Flapjack octopus
- Conservation status: Vulnerable (IUCN 3.1)

Scientific classification
- Kingdom: Animalia
- Phylum: Mollusca
- Class: Cephalopoda
- Order: Octopoda
- Family: Opisthoteuthidae
- Genus: Opisthoteuthis
- Species: O. calypso
- Binomial name: Opisthoteuthis calypso Villanueva, Collins, Sánchez & Voss, 2002

= Opisthoteuthis calypso =

- Authority: Villanueva, Collins, Sánchez & Voss, 2002
- Conservation status: VU

Species of octopus

Opisthoteuthis calypso or calypso flapjack octopus is a species of genus Opisthoteuthis, which are known as the cirrate octopuses. Octopuses in this genus are known as the flapjack octopuses and can be found in a variety of oceans across the world.

==Anatomy and morphology==

The species of this genus show distinctive characteristics among the class Cephalopoda, including an oval shaped body compressed along the longitudinal axis, a gelatinous consistence and a large interbarachil web.

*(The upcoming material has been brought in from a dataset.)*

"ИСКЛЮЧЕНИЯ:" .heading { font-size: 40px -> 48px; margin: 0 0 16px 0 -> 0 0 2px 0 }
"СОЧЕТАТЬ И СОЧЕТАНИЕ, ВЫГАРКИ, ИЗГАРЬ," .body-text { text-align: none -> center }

This species generally has a mantle length of 5 cm. This web is what has given them their common name "flapjack" or "pancake devil fish". Other distinctive features include the presence of two small fins on the mantle, an internal U-shaped shell that has a groove along its outer surface. This particular species has eight, subequal arms (of an uneven length). As adults, they tend to have 47–58 suckers on each of these eight arms. Their cirri (small tassel-like appendages on the surface of the octopus) are on the shorter end, with a length reaching up to 5 mm. This is what differs them from other members of the Opisthoteuthis genus. Due to the delicate consistency of the species, captured specimen are often in poor condition and therefore near impossible to identify other particular distinguishing features.

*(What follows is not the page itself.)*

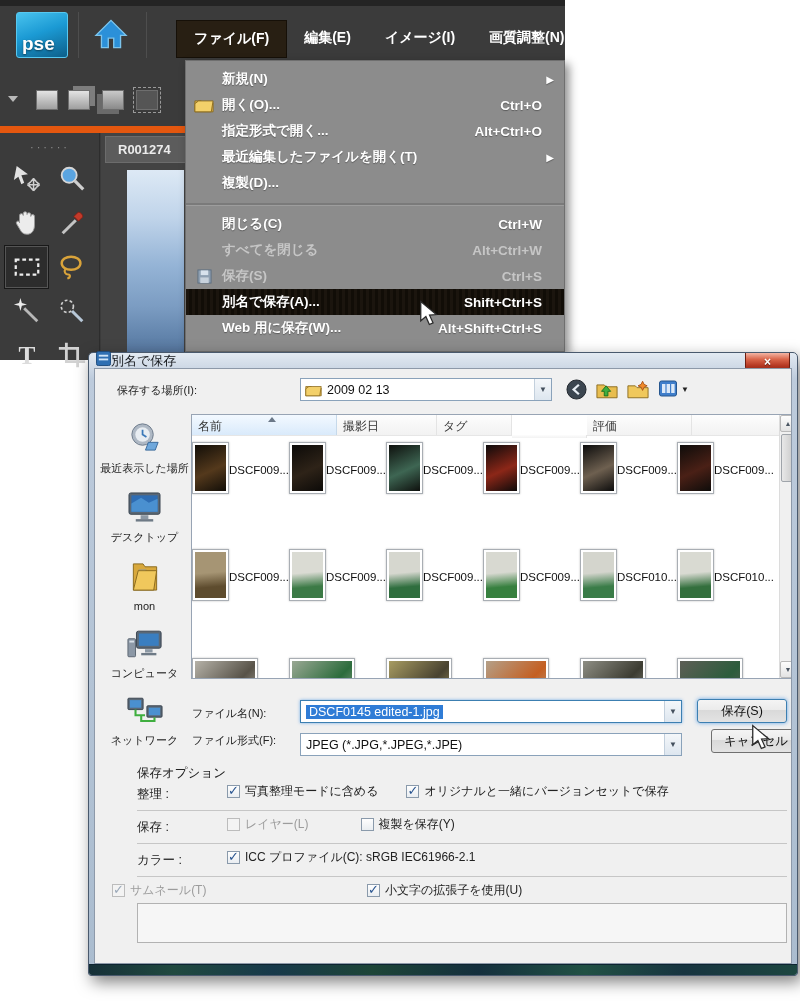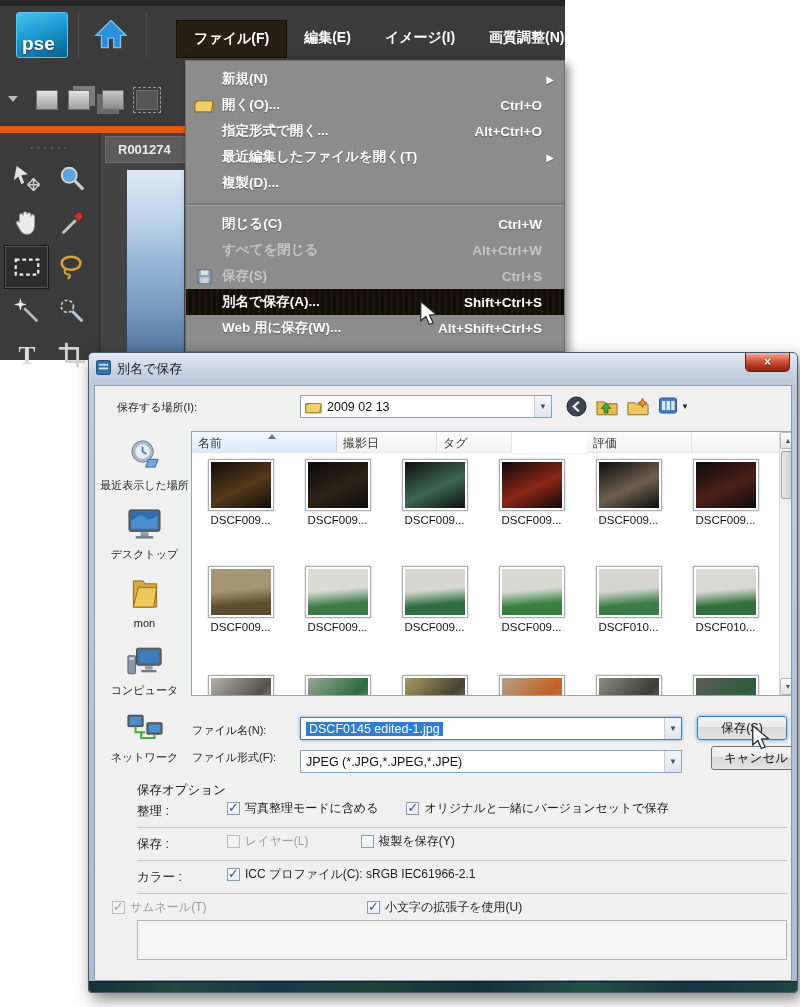"別名で保存" .titlebar { gap: 6px -> none; height: 32px -> 15px }
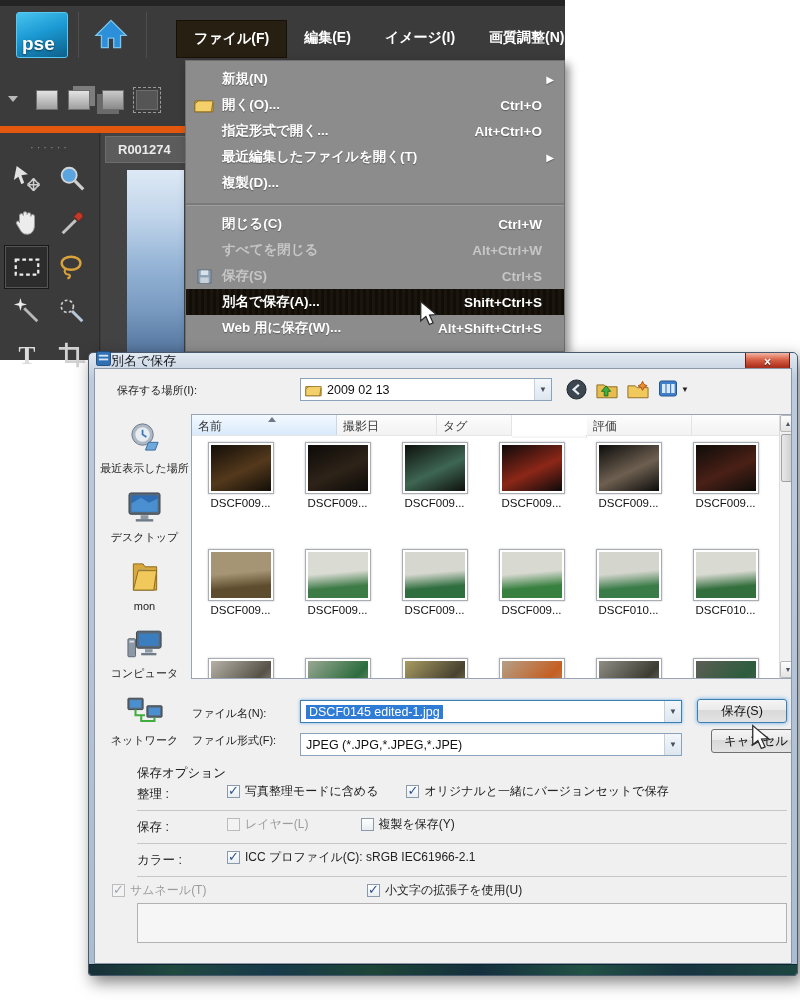"DSCF009..." .fcell { flex-direction: column -> row }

==Distribution and habitat==
This species is typically found in the South Eastern Atlantic Ocean and Mediterranean Sea, although they are quite rare and therefore distribution is not well known. In terms of habitat, the species has been found on muddy bottoms at depths of 365 meters in the South East Atlantic and 2208 meters in the Mediterranean. Recent studies have found 11 specimens around the Balearic Islands in the western Mediterranean, and others 38 others have been found at depths ranging from 871 to 1420 meters in the Sardinian Channel of the central Western Mediterranean. This species was previously mistaken for O. agassizi, a species in the same genus. Since, previous captured specimen of O. agassizi, that were found in the Mediterranean have been accredited to O. calypso, and is now believed to be the sole Opisthoteuthis species in the area.

==Life history==

Adult males are larger than females, with a total length of 482 mm and a weight of 5400 grams, while the females have a total length of 342 mm and a weight of 1650 g. Females of the Opisthoteuthis calypso have been shown to have ovarian oocyte size frequency which is akin to species that show continuous egg production and release, alluding to a continuous-spawning reproductive pattern. This contrasts with the semelparity shown in a majority of incirrate octopuses.

==Behavior==
The prey of Opisthoteuthis calypso includes small organisms with slow swim speeds. The most important prey items for Opisthoteuthis calypso include benthic gammarid, amphipods, and polychaetes of the epibenthic fauna (those which live on or just above the bottom sediments).

In samples taken from the Sardinian Channel, Polychaeta and Crustacea made up around 40% and 36% of the total stomach contents respectively. Sand was also found in the stomachs of all samples which alludes to further evidence of their hunting behavior taking place in epibenthic zones. A detailed analysis feeding of relative species O. agassizi at 490 meters have shown a pattern of continuous feeding and is believed to be true for Opisthoteuthis calypso as well. Visually oriented species such as this, who are living at greater depths show a decrease in energy expenditure rates as the depth increases. This decrease in energy usage is attributed to the reduction in locomotion needed with the visually instigated predator-prey relationship in the light-limited habitat they live in.

==Threatened species==
This species of Opisthoteuthis is found to be on the vulnerable stage of the IUCN Red List of Threatened Species as of 2014. This species has been accessed as vulnerable because of impacts by the commercial fishing market as bycatch. Similar congeneric species with a similar biology to Opisthoteuthis calypso has been shown to decline by 30% over three generations due to similar reasoning.